Fast forward to today, Cardlytics runs the banking rewards programs for 2,000 financial institutions and had an IPO in February, nearly 10 years to the day Grimes and Laube began the company. Chief Executive spoke with Grimes, co-founder and CEO, to talk about the company’s growth, challenges of scale and more. Below are excerpts from this conversation.
What have been some factors to your company’s growth?
There are two things that the company does well. It’s the team, it’s not me. I think we very much understand how to partner with banks and how to leverage this incredibly sensitive data in a way that works for the banking industry. And part of that is we were bankers, so we get the power of the data and the sensitivity of the data. So we built a company from the ground up to do this for banks. We never use any personally identifiable information, we anonymize the data and aggregate it. And we have this dual kind of architecture that allows us to use the data, but never take it out of the security and safety of the bank.
So the first thing that we did well is we built a business to partner with banks and unlock the value of what we do from the ground up. I think the second thing we do really well is when we work with our advertisers, retailers, restaurant…we’re experts on doing analytics on payment data. We help advertisers really understand where new opportunities are for them. And then the cool thing about the business, since we can do the analytics, but then through our marketing channel, we can directly touch those customers the advertiser is interested in and drive them into their store, and then measure to the penny the results we generate for them after marketing. At the core, we’re a really good analytics company working on a really unique data set. So we also have the ability to act on those analytics.
What are some of your day-to-day challenges at Cardlytics?
The biggest challenge, which is also a huge opportunity, is today Cardlytics [touches] about one out of five payments in the U.S. We’ve just announced publicly that we’re bringing JPMorgan Chase on board on the network, and in August, we announced Wells Fargo’s coming online. That would go from our existing scale to well over the majority of all payments in the U.S. So the biggest near-term challenge is simply just scaling the company in a pretty incredible way over a short period. So we’re also working with our advertising partners to secure the budgets we need as we grow the marketing channel.
Why is culture so important to you?
The way I think about it is the culture is the outcome, not the action. The logic we had is to hire great people. We get them the resources they need and then we get out of their way. And that’s just always been kind of a fundamental way of how we think about doing the company. We think an important part of helping people is to get shit done. We think an important part of helping get shit done is we wanted to avoid a lot of the things that these bigger startup companies have. So one of the key reasons we have the open environment and we have it set up so that we can constantly readjust.
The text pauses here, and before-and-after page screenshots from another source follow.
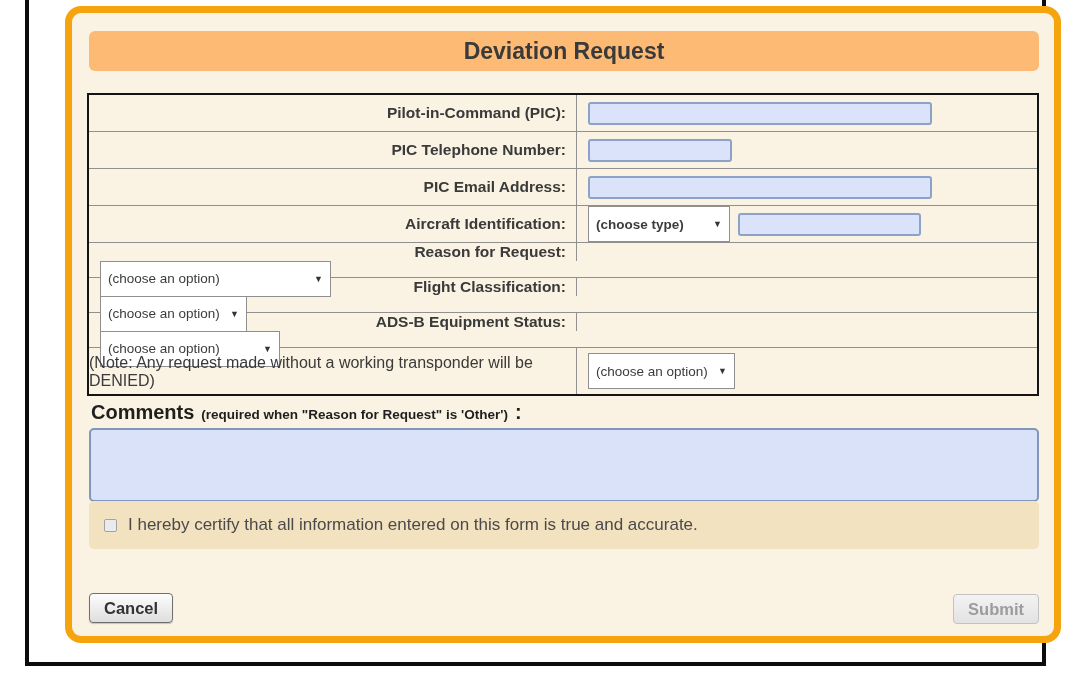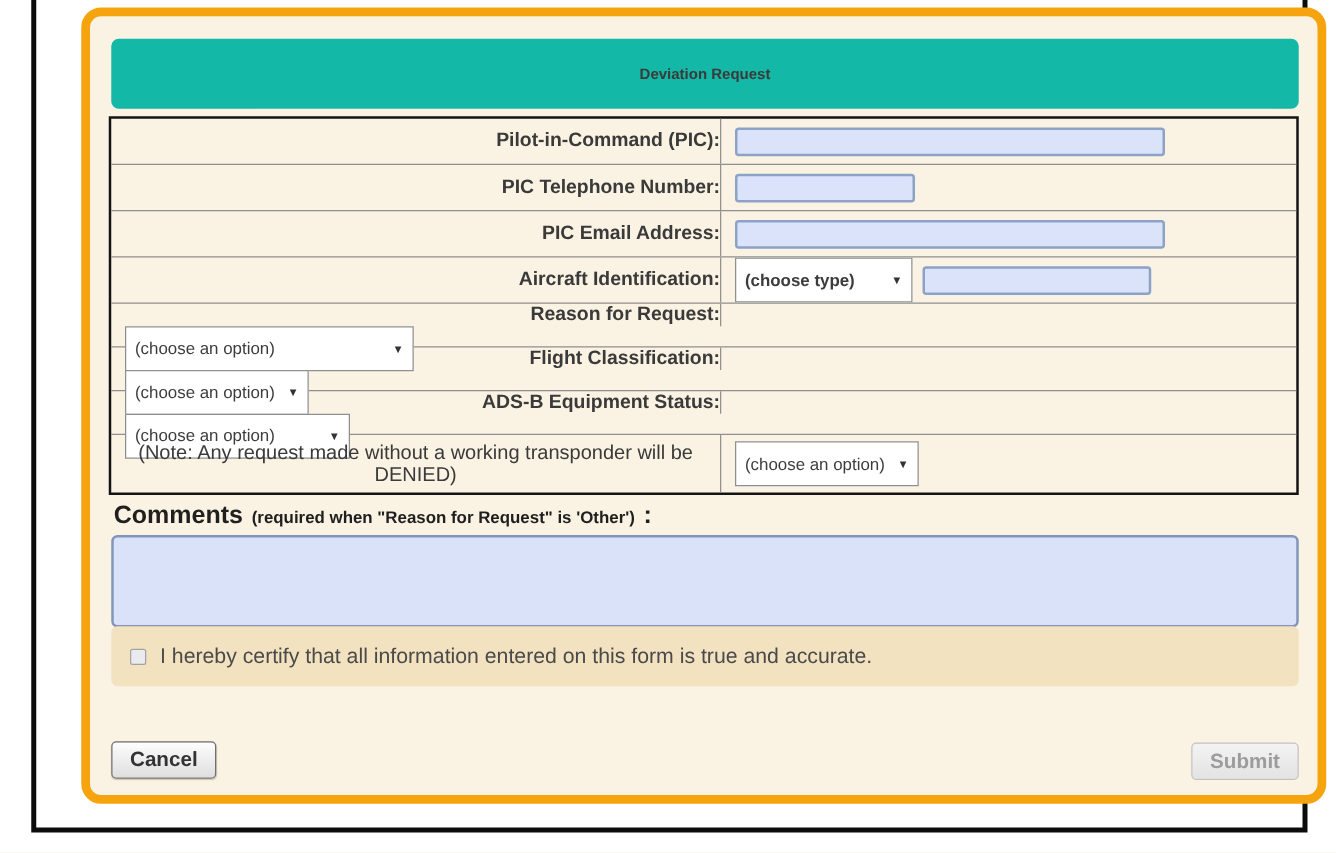--- a/index.html
+++ b/index.html
@@ -23,44 +23,45 @@
     left: 36px; top: 10px;
     width: 996px; height: 637px;
     box-sizing: border-box;
     border: 7px solid #F6A40D;
     border-radius: 16px;
     background: #FAF2E2;
   }
   .header-bar {
     position: absolute;
     left: 17px; top: 18px;
-    width: 950px; height: 56px;
-    box-sizing: border-box;
-    background: #14b8a6;
+    width: 950px; height: 40px;
+    box-sizing: border-box;
+    background: #fdba74;
     border-radius: 6px;
     display: flex; align-items: center; justify-content: center;
-    font-size: 12px; font-weight: bold; color: #3A3A3A;
+    font-size: 23px; font-weight: bold; color: #3A3A3A;
   }
   .form-table {
     position: absolute;
     left: 15px; top: 80px;
     width: 952px;
     box-sizing: border-box;
     border: 2px solid #141414;
   }
   .frow { display: flex; align-items: stretch; border-bottom: 1px solid #909090; }
   .frow:last-child { border-bottom: none; }
   .h36 { height: 36px; }
   .h34 { height: 34px; flex-direction: column; }
   .h46 { height: 46px; }
   .lcell {
     width: 488px; box-sizing: border-box;
+    padding-right: 10px;
     border-right: 1px solid #909090;
     display: flex; flex-direction: column; justify-content: center; align-items: flex-end;
-    text-align: center;
+    text-align: left;
     font-weight: bold; font-size: 15.5px; color: #3A3A3A;
     line-height: 1.15;
   }
   .lcell .note {
     font-weight: normal; font-size: 16px; color: #3A3A3A; margin-top: 2px;
   }
   .ccell {
     flex: 1; display: flex; align-items: center;
     padding-left: 11px; gap: 8px;
   }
It’s so that somebody doesn’t have to schedule a meeting, they can just walk down the hall and ask a question. It’s just fast, right? We want to be able to rearrange the company any time we need to, so people are always working together on whatever is most important at the time.
When you look at what I call the softer or the center parts of the business, we always have something going on around here. We do all kinds of things for the community. I actually think that’s simply a byproduct of having great people who know they’re winning and feel really good about what they’re accomplishing. And I think that drives them to want to go do other great things both for the community and for themselves.
So for example, we have tons of fitness things constantly going on here. We have tons of philanthropy things always going on. All of those are organically led. It’s employees who get excited about it, and they take initiative, and other folks join in. That’s not something that we are mechanistically trying to make happen as a company.